Patent Publication Number: US-4733053-A

Title: Glow element

Description:
The present invention relates to a glow element with a glow tube that is closed at an outer end and in which at least two series-connected resistors are located. 
     Such a glow element in the form of a glow plug is known from DE-OS No. 28 02 625. In this known glow plug, the resistor connected to the closed end of the glow tube is heating resistor, whilst the second resistor has a marked positive temperature coefficient and regulates the heating up of the heating resistor. 
     It is also known to merely provide the heating resistor in a glow plug and for external electrical wiring to be responsible for its temperature or heating up behaviour (DE-OS No. 32 24 587). 
     Such external wiring is often complicated and costly, whilstin the case of a self-regulating glow plug with a heating and regulating coil in the glow pin, it is not possible to achieve very short heating up times, as required for the immediate starting of diesel engines, without prejudicing the spark plug. 
     With the present invention, a glow plug with its own heating and regulating coil can additionally be externally wired in such a way that, after a very short heating up time, after glowing is possible at a low heating rod temperature, so that the true running of a still cold diesel engine is improved and the amount of exhaust is reduced. The glow element according to the invention also makes it possible to take measured values directly from a partial resistor, which can then be supplied to a regulating means for evaluation purposes. Moreover, self regulation is possible through simple external wiring. 
    
    
     Embodiments of the invention are described hereinafter relative to the drawings, wherein show: 
     FIG. 1. a glow element according to an embodiment of the invention. 
     FIG. 2. a glow plug with the glow element shown in FIG. 1. 
     FIG. 3. a glow element according to another embodiment of the invention. 
     FIG. 4. a glow plug with the glow element shown in FIG. 3. 
     FIG. 5. a glow element according to another embodiment of the invention. 

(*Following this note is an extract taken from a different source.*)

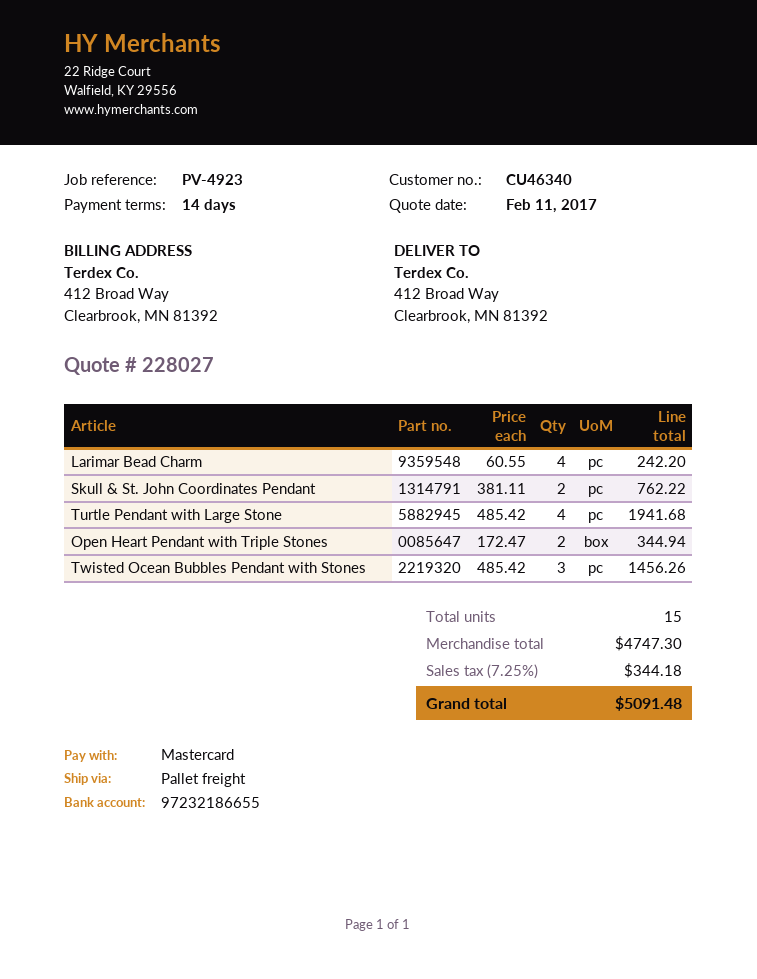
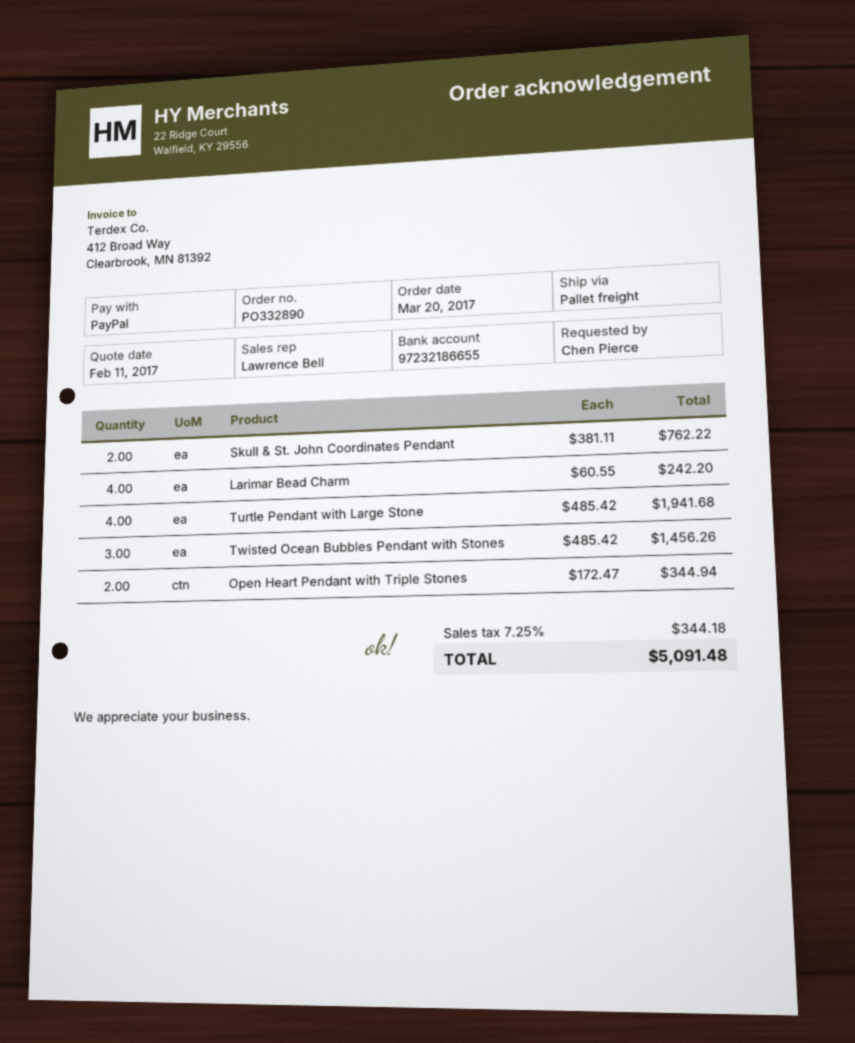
payment method: Mastercard -> PayPal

     FIG. 6. a glow plug with the glow element shown in FIG. 5. 
     FIG. 7. the circuit diagram of the glow element shown in FIG. 1. 

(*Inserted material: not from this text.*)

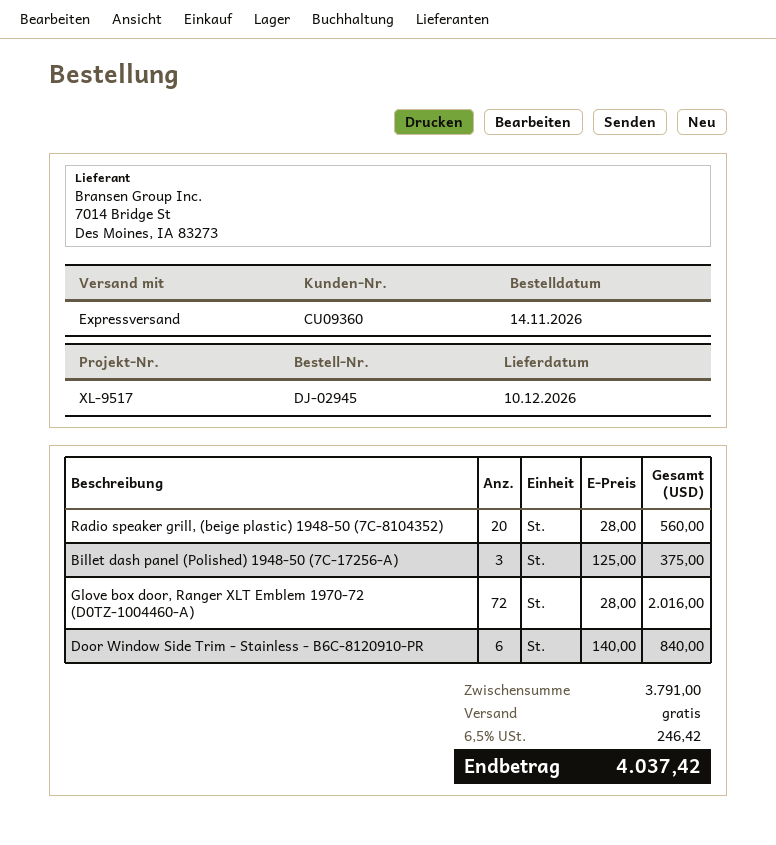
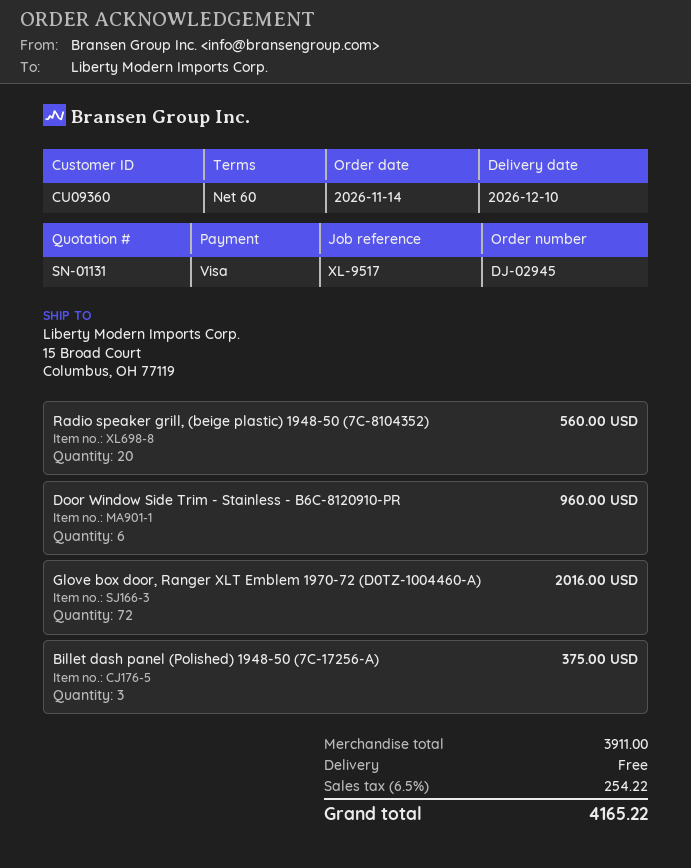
Door Window Side Trim - Stainless - B6C-8120910-PR: 6 for 840.00 -> 6 for 960.00
subtotal: 3791.00 -> 3911.00
tax: 6.5% = 246.42 -> 6.5% = 254.22
total: 4037.42 -> 4165.22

     FIGS. 8 to 13. examples of external wiring of the glow element shown in FIG. 1. 
     FIG. 14. the circuit diagram of a glow element according to FIG. 1 or a glow plug according to FIG. 2 in a construction as a temperature measurement glow element or glow plug. 
     FIG. 15. the circuit diagram of the glow element shown in FIG. 3. 
     FIG. 16. the circuit diagram of the glow element shown in FIG. 5. 
     FIG. 17. an example of the external wiring of the glow plug shown in FIGS. 5 or 6. 
     FIG. 18. an embodiment for a coaxial connecting element for e.g. the glow plug of FIG. 1. 
     FIG. 19. a special embodiment of the connection of the conductor to the common point of two resistors. 
    
    
     FIG. 2 shows a glow plug 1, whose heating or glow element 2 is in accordance with FIG. 1. Glow element 2 is provided in known manner with a seal 4, insulating washer 5, thrust washer 6 and round nut 7 mounted in the body 3 of glow plug 1. Glow element 2 contains two series-connected electrical resistors 10, 11 in the form of wire coils. The resistors are embedded in known manner in an insulating material 13 and surrounded by a metal glow tube 30, which is coaxial to body 3 and projects therefrom, being closed at its outer end. At the tip 14 of the glow tube, one of the resistors 11 is electrically conductively connected to glow tube 30. At the other end of the glow tube, the internal pole 9 is electrically insulated and sealingly inserted in glow tube 30, being connected in an electrically conductive manner at 17 to the other resistor 10. A gasket 15 is preferably inserted between the glow tube and the internal pole for sealing and insulation purposes. One of the two resistors 10, 11 has a positive temperature coefficient (PTC) and consequently acts as a regulating resistor. In the presently conventional uses as flow plugs in internal combustion engines, the resistor 11 connected to the closed tip 14 of glow tube 30 is designed as a heating resistor and resistor 10 connected in tip-remote manner to the internal pole is designed as a regulating resistor. 
     Internal pole 9 is constructed as a hollow cylinder, an electrical conductor 8 being passed through it. The passage of conductor 8 through internal pole 9 must have an electrically insulating construction. This insulation can preferably be an insulating oxide or an insulating hose 16, which simultaneously seals the passage against the penetration of moisture or some other electrically insulating coating. Conductor 8 is passed centrally through resistor 10 located closer to body 3 up to the junction of resistors 10, 11, where conductor 8 is electrically conductively connected to said junction. 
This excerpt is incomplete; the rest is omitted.